GaAs is already in moderate volume production - both analog using the high electron mobility transistor process and digital with the bipolar heterojunction high power transistor (HPT) process - and Streit reports that TRW recently opened a 4-inch GaAs fab line running 24 hours a day, seven days a week. InP is just moving up to 3-inch wafers.

TRW engineers have achieved yields of 90 percent with discrete InP devices on 2-inch wafers, he adds, and the larger chips are running around 70 percent. InP is running about five years behind GaAs, according to Streit, and he doesn`t look for 4-inch InP wafers for another five years. Both materials are far more brittle than silicon, and InP is even worse than GaAs.

Both technologies were pioneered under Defense Advanced Research Projects Agency (DARPA) sponsorship. Although GaAs and InP are further up the experience curve, they have inherent advantages over silicon. Silicon has an electron mobility of 500 square centimeters per volt-second.
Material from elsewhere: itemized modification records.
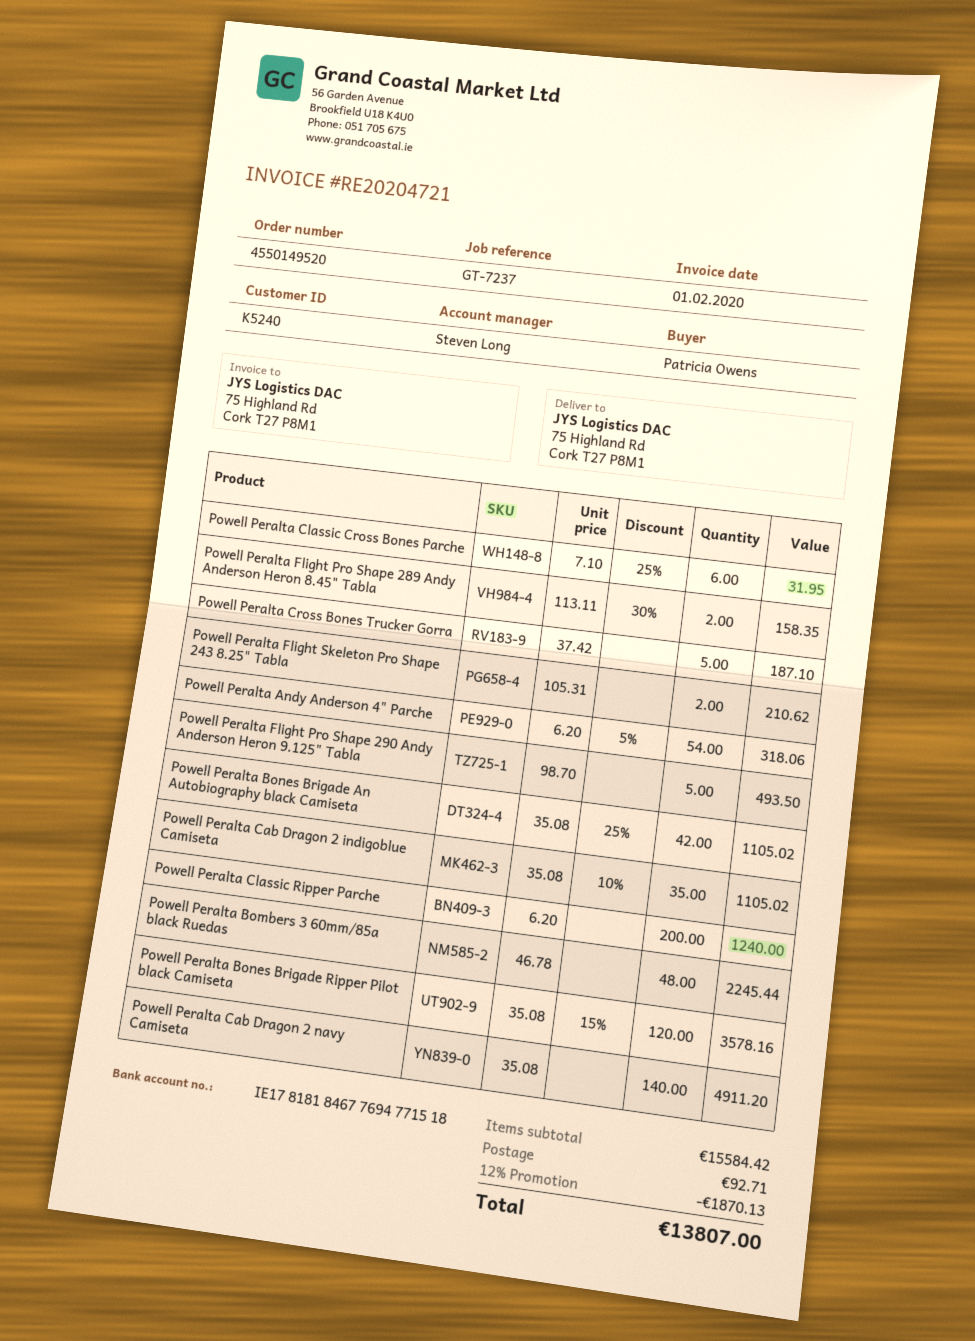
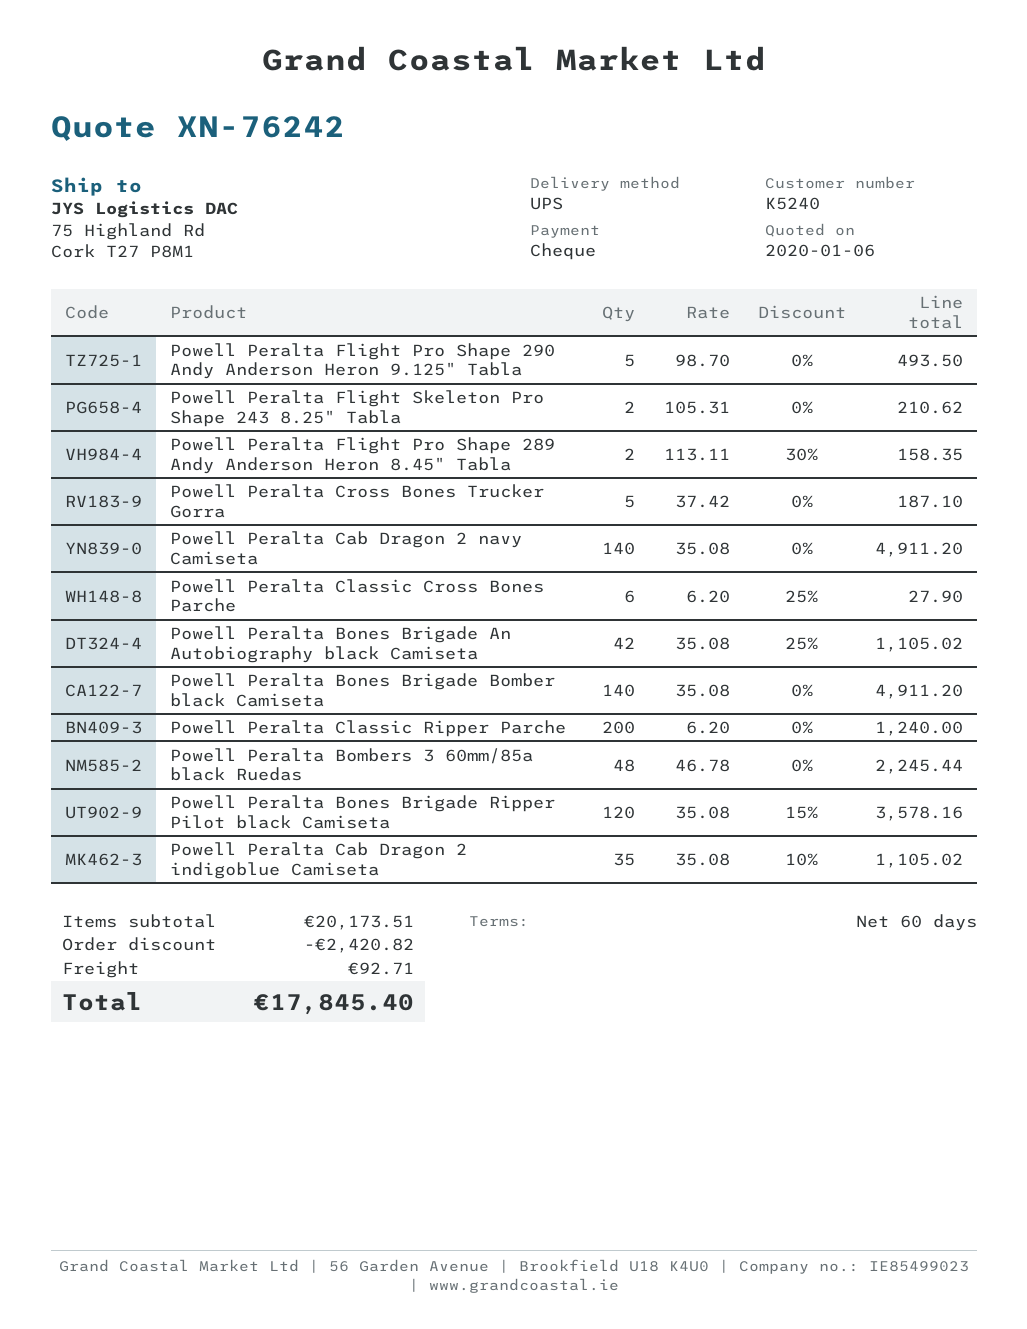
Powell Peralta Classic Cross Bones Parche: 6 x 7.10 - 25% = 31.95 -> 6 x 6.20 - 25% = 27.90
Powell Peralta Andy Anderson 4" Parche: 54 x 6.20 - 5% = 318.06 -> none
Powell Peralta Bones Brigade Bomber black Camiseta: none -> 140 x 35.08 = 4911.20
subtotal: 15584.42 -> 20173.51
discount: 1870.13 -> 2420.82
total: 13807.00 -> 17845.40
For GaAs, the figure is 4,000 and for InP, 10,000.

TRW officials claim that their new InP device, also manufactured using the HEMT process, promises significant reductions in the size, weight, and cost of power supplies used with personal communications systems. For example, Streit notes that low voltage (2 volts or less) power amplifiers could challenge current devices for the immense cellular phone market.

Another large commercial market is in optoelectronic applications. InP emits light at the 1,300- and 1,550-nanometer wavelengths to match the capabilities of single-mode optical fibers. By operating at 1,300 nanometers (the region of least dispersion) or 1,550 nanometers (where the least light is absorbed) single-mode fibers reduce signal loss. This is important, say TRW experts, for the "on ramps" and "off ramps" of the information superhighway, as information is switched back and forth from photons to electrons.